So I've been married for only 2 years with my highschool love but now I'm thinking i made a huge mistake!

I'm still going for my bachelor's degree while i'm trying to make him go to a tecnicale school to do something with his life. Mind i'm only 19 and he is 23.

He, everyday is annoying me more and more, so what should I do ladies, please help me.

I feel like although i'm younger i'm always the one having to take care of him and take care of bills and worry about everything in our future, while he is always just never worried about our future or have any future goals!

Right now i still feel that love that you feel when you're newly weds but i fear that is going away so what should I do, what have you done to stay in that relationship?

Is there hope or should i just get out of this marriage while it hasn't gotten too bad?

 
Old 05-12-2008, 06:10 PM
 
Location: Wishing It Was Wisconsin
534 posts, read 1,423,018 times
Reputation: 876
Why do so many marry so young? 19? I was living my life at 19. I didn't get married until I was 28. I've been so happily married for almost 11 years now.

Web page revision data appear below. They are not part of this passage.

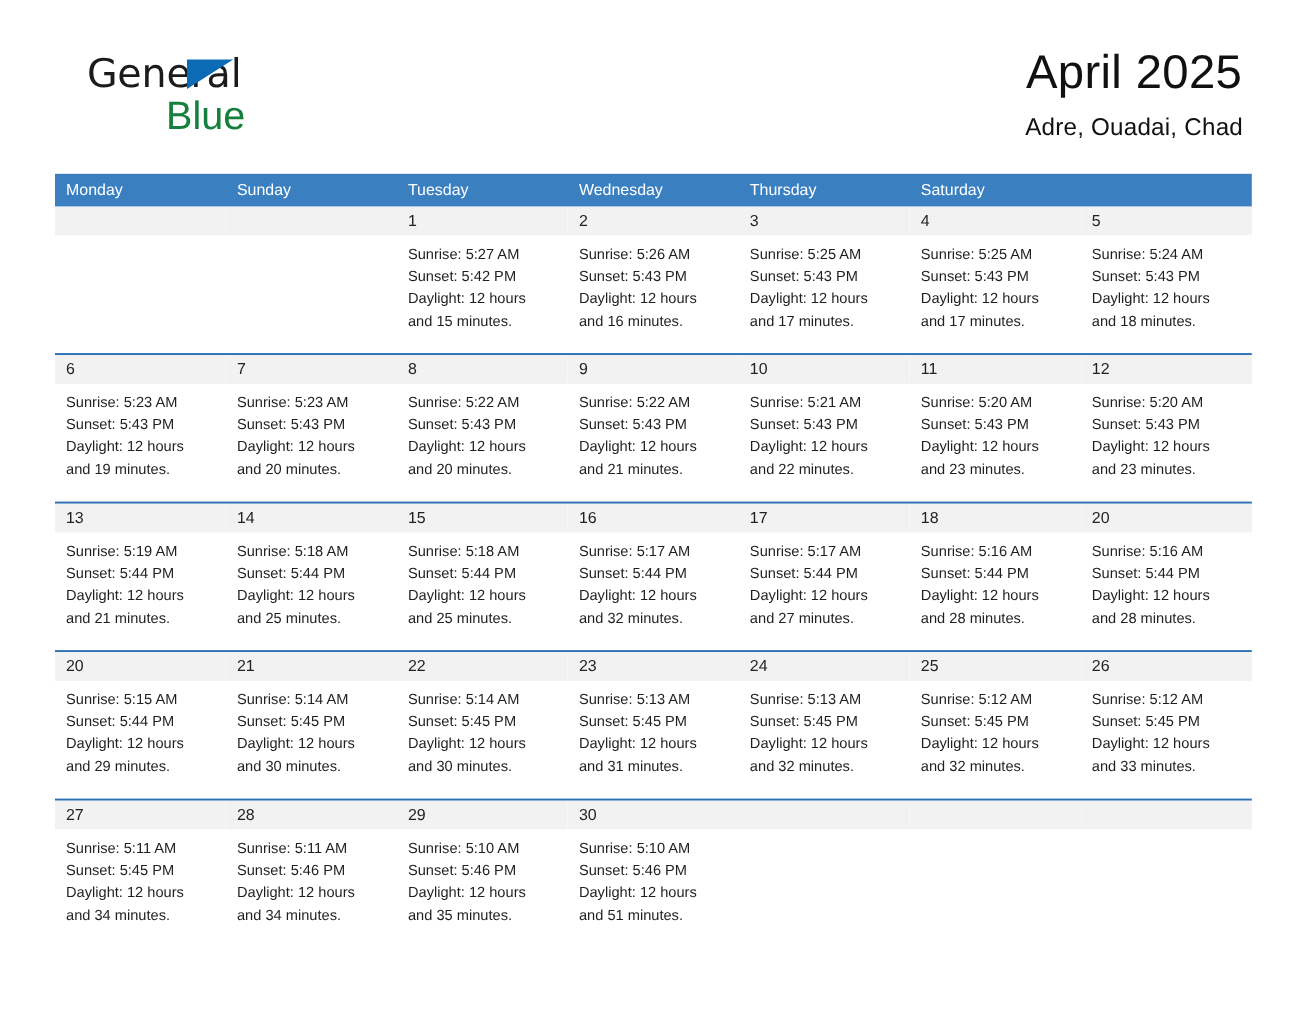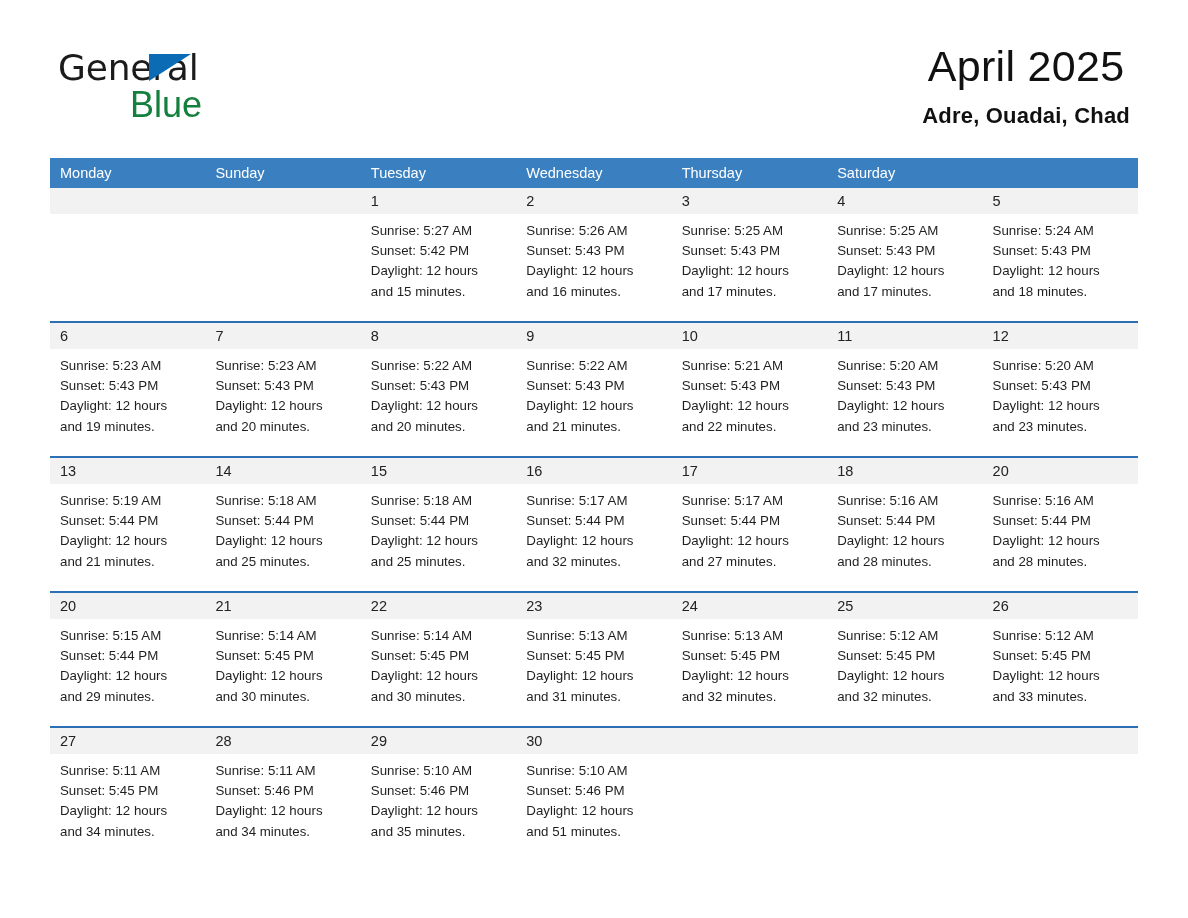"General" .page { padding-left: none -> 21px }
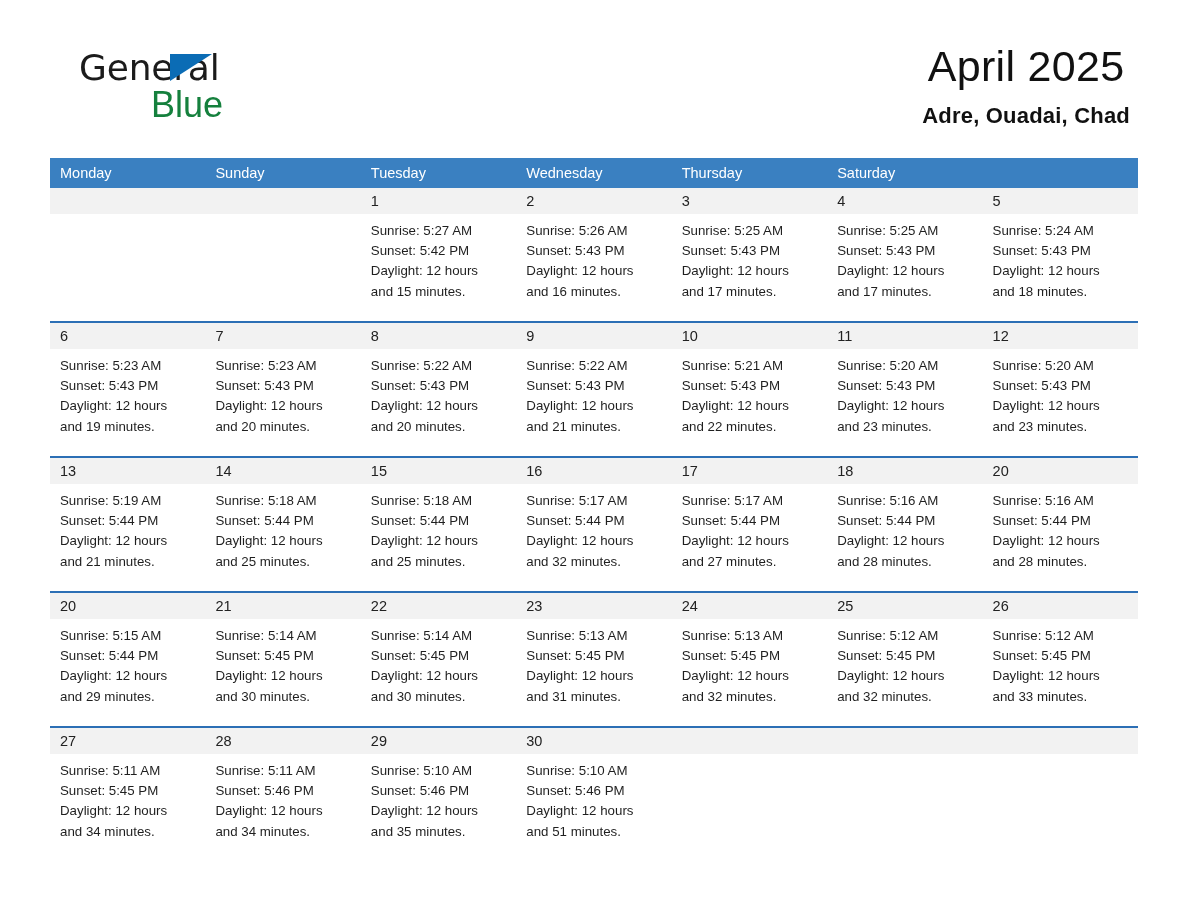"Adre, Ouadai, Chad" .cal-subtitle { font-weight: 700 -> 400 }
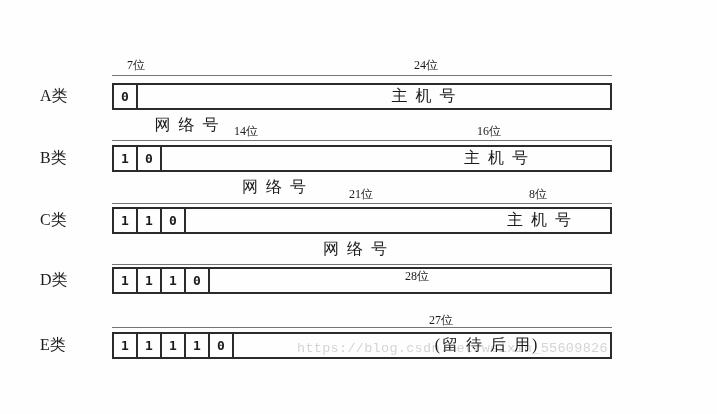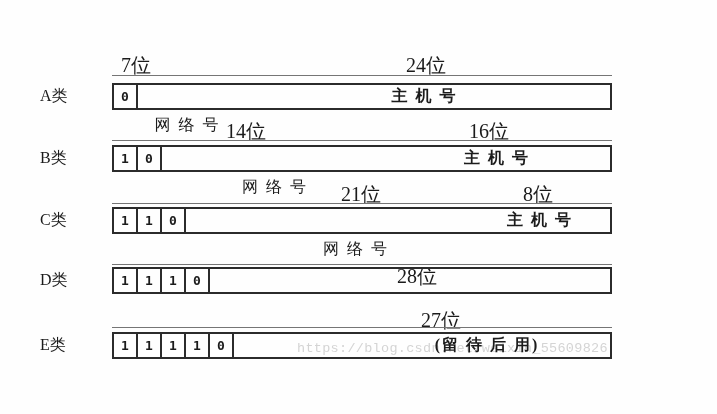"7位" .wlabel { font-size: 20px -> 12px }
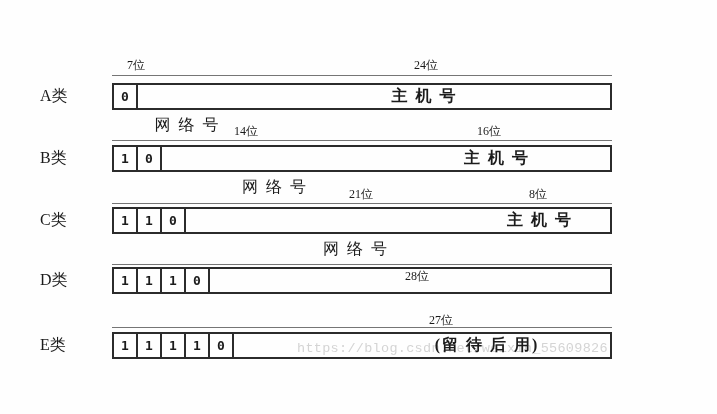"主 机 号" .grow { font-weight: bold -> none }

No way was I ready at 19. My husband and I met when he was 17(I'm 3 1/2 years older then he), and there was no chance at getting married before he was 21. He was 25 when we got married. Yes, I know some young marriages work, but I've read a lot on here that don't.

I think you should've finished school and maybe see where he was headed in life before marrying him. Nothing said you couldn't still be together, but I definetly would have looked harder into the future before walking down the aisle.
 
Old 05-12-2008, 06:16 PM
 
Location: Tennessee
16,225 posts, read 22,597,840 times
Reputation: 24023
My first thought is...communication! Tell him how you feel. Tell him that you think about your future and your goals with him as a couple, but he seems to be disinterested. If your worried that you will make more money than he will, then you definetly have a more serious problem, and IMO, you should have thought about that one, before you married him.
There is nothing wrong with thinking about the future, and getting your priorities in line...actually, I think thats great!
Does he work?
Hang in there, and talk to him about your concerns.
 
Old 05-12-2008, 06:31 PM
 
8,180 posts, read 11,285,866 times
Reputation: 2880
First of all, please please do not get pregnant.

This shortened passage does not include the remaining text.